Across all the records, filter for lines with the word "changes" and copy them.

> [Extracted data]
══════════════════════════════

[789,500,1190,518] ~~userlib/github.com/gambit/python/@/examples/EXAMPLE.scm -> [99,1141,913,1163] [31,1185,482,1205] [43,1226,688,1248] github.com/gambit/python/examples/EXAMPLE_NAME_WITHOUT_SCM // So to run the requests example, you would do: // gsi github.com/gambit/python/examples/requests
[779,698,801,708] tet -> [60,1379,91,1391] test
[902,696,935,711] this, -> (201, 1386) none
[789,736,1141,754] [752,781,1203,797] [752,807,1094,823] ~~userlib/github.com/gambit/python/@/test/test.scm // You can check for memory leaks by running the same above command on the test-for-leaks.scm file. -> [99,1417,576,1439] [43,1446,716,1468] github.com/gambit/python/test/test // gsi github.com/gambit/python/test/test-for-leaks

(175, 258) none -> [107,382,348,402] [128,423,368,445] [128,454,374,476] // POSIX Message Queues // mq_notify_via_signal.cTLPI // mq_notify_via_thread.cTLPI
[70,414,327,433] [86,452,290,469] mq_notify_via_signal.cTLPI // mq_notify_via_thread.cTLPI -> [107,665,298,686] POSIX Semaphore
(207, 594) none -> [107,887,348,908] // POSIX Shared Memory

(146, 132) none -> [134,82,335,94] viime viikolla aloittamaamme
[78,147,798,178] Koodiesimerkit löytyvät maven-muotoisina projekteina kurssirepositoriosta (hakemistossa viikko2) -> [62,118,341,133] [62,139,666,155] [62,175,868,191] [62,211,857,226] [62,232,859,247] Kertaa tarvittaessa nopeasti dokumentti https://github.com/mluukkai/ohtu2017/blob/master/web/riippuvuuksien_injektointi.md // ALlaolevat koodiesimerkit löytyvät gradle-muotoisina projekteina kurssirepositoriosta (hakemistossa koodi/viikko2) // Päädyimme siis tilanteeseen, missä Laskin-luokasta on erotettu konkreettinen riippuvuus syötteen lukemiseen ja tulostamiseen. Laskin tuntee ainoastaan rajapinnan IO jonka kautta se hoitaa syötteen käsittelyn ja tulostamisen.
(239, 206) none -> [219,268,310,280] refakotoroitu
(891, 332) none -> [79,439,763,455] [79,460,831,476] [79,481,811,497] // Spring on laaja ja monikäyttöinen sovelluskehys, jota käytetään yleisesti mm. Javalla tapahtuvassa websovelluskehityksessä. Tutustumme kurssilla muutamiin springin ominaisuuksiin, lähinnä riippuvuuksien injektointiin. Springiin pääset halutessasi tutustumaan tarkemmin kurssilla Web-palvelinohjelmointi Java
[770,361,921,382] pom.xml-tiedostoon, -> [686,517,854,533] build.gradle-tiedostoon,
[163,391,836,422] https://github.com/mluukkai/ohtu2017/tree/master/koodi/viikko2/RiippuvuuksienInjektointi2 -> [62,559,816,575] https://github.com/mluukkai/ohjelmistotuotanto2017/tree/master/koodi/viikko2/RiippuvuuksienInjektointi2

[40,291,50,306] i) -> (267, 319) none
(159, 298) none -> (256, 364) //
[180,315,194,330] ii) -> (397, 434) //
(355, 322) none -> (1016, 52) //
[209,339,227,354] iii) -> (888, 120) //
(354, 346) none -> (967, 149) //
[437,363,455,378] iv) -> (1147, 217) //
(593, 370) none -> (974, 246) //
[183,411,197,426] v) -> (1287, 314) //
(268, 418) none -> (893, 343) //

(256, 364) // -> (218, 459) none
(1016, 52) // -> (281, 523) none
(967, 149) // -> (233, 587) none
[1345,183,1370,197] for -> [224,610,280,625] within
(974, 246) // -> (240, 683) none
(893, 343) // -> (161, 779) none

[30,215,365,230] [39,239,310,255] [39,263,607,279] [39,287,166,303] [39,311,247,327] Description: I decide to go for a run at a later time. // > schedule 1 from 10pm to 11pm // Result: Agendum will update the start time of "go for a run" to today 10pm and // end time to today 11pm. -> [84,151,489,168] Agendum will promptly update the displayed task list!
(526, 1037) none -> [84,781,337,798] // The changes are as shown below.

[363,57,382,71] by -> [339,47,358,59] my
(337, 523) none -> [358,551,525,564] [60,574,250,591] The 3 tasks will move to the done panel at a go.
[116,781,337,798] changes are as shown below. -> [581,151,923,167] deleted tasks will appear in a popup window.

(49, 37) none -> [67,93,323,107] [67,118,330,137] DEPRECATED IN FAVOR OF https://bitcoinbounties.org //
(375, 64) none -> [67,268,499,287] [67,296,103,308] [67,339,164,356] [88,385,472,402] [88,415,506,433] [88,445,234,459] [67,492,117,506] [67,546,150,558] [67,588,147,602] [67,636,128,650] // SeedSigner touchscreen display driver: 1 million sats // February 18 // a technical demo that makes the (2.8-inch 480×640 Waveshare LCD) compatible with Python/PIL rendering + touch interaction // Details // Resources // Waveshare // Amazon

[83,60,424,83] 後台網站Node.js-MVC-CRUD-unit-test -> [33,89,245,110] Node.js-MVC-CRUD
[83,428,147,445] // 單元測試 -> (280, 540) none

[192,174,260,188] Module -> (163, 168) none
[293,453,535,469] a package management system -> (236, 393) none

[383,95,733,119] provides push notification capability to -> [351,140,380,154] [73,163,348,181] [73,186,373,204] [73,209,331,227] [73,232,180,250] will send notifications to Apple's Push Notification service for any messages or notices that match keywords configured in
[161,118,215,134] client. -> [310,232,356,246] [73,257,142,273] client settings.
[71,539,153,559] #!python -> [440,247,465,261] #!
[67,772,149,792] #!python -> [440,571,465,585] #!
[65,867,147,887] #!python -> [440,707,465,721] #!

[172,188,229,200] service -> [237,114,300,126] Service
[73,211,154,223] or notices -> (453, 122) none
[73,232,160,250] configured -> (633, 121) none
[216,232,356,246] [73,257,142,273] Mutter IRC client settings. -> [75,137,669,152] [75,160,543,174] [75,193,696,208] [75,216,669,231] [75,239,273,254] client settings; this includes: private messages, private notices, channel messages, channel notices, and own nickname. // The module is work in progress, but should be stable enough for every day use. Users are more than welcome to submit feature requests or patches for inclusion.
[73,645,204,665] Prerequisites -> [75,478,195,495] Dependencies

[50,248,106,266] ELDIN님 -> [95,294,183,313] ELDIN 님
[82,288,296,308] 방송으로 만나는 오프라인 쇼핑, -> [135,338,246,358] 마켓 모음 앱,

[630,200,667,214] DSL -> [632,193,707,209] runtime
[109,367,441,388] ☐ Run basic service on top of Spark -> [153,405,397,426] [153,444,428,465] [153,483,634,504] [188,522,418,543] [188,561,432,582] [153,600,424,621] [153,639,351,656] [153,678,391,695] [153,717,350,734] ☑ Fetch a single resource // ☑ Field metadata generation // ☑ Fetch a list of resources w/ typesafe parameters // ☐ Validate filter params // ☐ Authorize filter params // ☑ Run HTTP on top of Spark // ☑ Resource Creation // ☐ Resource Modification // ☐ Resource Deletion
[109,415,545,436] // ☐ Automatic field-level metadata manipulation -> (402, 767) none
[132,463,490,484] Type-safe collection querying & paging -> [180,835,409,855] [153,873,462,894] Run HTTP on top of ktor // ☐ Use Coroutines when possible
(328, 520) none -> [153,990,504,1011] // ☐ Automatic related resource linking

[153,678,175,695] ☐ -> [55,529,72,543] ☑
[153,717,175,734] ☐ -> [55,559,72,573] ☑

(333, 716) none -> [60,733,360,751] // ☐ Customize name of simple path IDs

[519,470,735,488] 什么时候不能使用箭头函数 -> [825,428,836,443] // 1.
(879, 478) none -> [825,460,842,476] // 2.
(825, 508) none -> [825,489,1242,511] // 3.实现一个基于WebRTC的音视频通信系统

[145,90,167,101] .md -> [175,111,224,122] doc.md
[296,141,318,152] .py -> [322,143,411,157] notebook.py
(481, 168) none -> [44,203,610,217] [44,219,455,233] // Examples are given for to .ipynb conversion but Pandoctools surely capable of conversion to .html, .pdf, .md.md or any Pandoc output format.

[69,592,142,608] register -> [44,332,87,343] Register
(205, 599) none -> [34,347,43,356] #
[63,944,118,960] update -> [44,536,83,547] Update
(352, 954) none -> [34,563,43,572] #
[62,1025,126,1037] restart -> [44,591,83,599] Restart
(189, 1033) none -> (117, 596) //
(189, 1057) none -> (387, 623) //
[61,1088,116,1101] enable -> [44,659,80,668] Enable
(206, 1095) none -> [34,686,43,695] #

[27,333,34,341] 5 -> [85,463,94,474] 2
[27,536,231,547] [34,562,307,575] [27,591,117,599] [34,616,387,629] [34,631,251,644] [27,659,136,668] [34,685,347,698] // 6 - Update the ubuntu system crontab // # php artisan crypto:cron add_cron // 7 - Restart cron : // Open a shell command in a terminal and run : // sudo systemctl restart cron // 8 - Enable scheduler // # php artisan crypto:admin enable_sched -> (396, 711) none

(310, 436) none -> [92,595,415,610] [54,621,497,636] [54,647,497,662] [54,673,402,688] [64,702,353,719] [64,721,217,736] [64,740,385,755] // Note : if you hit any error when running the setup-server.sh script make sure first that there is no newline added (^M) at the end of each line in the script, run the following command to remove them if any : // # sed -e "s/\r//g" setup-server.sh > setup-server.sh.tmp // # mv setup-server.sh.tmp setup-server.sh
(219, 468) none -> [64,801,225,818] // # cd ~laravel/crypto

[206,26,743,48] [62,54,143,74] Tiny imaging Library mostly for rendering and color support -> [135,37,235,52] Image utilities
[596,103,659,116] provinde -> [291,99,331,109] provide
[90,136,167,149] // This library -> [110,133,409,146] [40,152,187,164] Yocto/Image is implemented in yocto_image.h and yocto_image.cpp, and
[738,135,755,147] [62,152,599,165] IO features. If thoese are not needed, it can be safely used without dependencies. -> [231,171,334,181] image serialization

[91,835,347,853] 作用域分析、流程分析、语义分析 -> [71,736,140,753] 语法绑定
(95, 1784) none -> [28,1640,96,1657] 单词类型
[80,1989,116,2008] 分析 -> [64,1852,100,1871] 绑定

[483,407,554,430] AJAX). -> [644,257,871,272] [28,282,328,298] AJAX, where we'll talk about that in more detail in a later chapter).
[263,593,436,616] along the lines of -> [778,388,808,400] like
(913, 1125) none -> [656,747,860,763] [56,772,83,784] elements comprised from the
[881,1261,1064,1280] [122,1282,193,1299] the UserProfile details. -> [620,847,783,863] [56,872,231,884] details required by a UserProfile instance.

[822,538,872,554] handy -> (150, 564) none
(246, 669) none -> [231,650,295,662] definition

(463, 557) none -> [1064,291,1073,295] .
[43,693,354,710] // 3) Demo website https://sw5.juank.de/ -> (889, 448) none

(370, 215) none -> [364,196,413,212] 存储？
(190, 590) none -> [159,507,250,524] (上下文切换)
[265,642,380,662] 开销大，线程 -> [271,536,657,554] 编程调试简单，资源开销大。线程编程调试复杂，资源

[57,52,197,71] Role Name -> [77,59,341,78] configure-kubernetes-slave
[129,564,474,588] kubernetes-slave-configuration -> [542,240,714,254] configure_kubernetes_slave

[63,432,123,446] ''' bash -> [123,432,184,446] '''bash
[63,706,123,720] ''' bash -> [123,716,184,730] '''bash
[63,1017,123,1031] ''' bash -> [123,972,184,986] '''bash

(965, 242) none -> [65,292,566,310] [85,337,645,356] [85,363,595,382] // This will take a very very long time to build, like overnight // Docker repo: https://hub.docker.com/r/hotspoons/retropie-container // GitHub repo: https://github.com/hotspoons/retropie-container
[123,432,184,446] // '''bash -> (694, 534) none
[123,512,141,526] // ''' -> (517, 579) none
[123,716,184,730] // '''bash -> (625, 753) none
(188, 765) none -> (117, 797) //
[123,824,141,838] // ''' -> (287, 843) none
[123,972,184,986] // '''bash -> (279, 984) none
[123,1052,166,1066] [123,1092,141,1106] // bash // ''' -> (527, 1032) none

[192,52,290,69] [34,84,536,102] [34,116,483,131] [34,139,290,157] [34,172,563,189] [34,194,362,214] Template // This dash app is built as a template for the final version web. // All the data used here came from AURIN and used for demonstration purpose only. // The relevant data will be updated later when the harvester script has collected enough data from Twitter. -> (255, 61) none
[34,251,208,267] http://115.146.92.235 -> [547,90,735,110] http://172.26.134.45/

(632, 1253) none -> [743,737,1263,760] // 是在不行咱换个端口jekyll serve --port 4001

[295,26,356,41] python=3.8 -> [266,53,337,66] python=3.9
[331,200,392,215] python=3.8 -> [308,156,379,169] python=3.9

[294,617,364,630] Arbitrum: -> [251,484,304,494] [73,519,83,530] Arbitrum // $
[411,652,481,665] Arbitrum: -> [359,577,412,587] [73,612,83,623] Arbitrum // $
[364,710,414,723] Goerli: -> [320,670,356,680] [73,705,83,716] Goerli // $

══════════════════════════════

> [Written reply]
(526, 1037) none -> [84,781,337,798] // The changes are as shown below.
[116,781,337,798] changes are as shown below. -> [581,151,923,167] deleted tasks will appear in a popup window.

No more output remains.